(Aim of the exercise): Quote the records below in full, exactly as given, with the images taken out.

***** Provided data *****

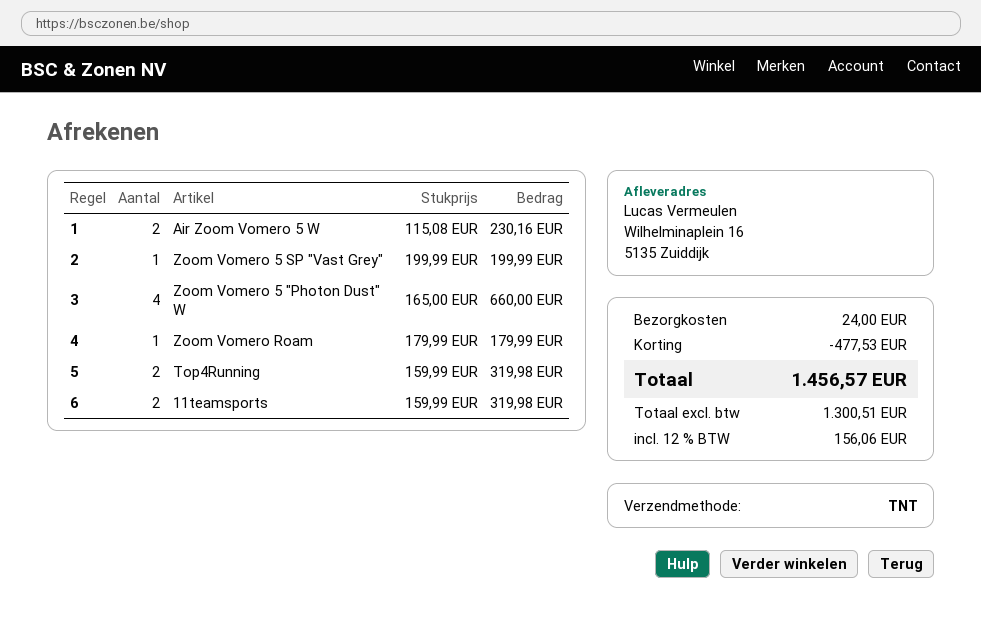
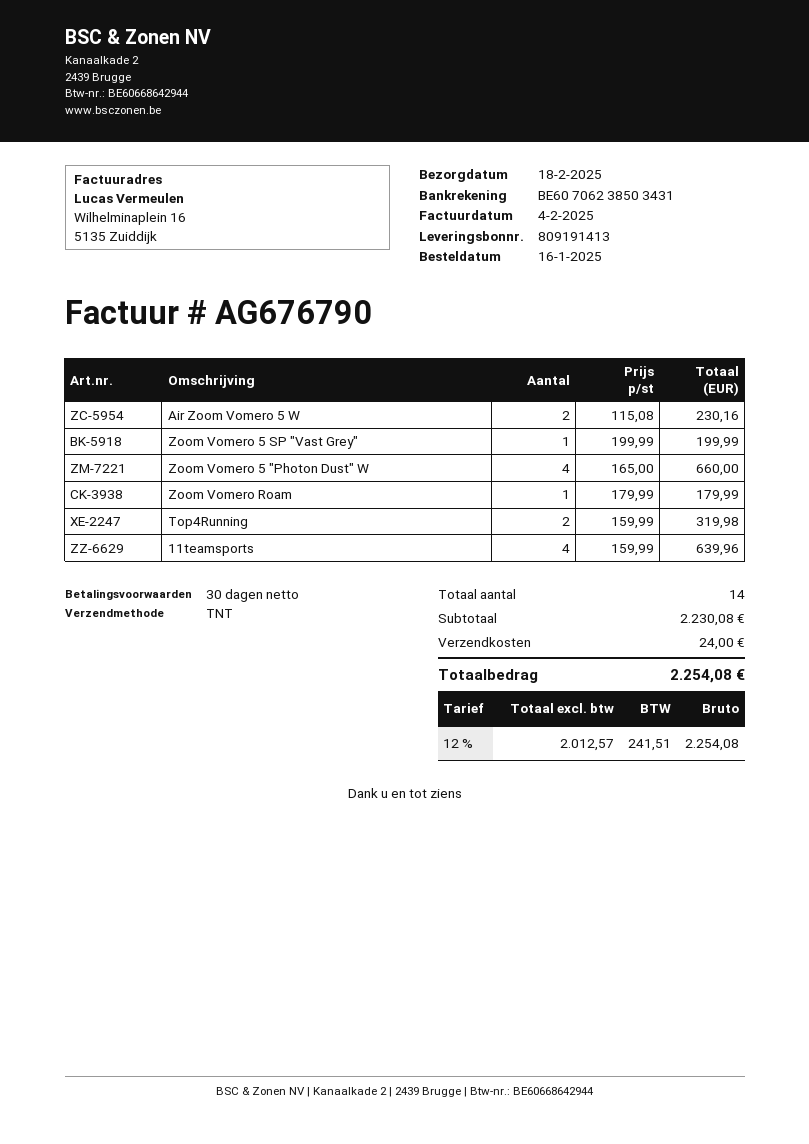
11teamsports: 2 x 159.99 = 319.98 -> 4 x 159.99 = 639.96
discount: 477.53 -> none
net: 1300.51 -> 2012.57
tax: 12% = 156.06 -> 12% = 241.51
total: 1456.57 -> 2254.08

*****

(Written response):
11teamsports: 2 x 159.99 = 319.98 -> 4 x 159.99 = 639.96
discount: 477.53 -> none
net: 1300.51 -> 2012.57
tax: 12% = 156.06 -> 12% = 241.51
total: 1456.57 -> 2254.08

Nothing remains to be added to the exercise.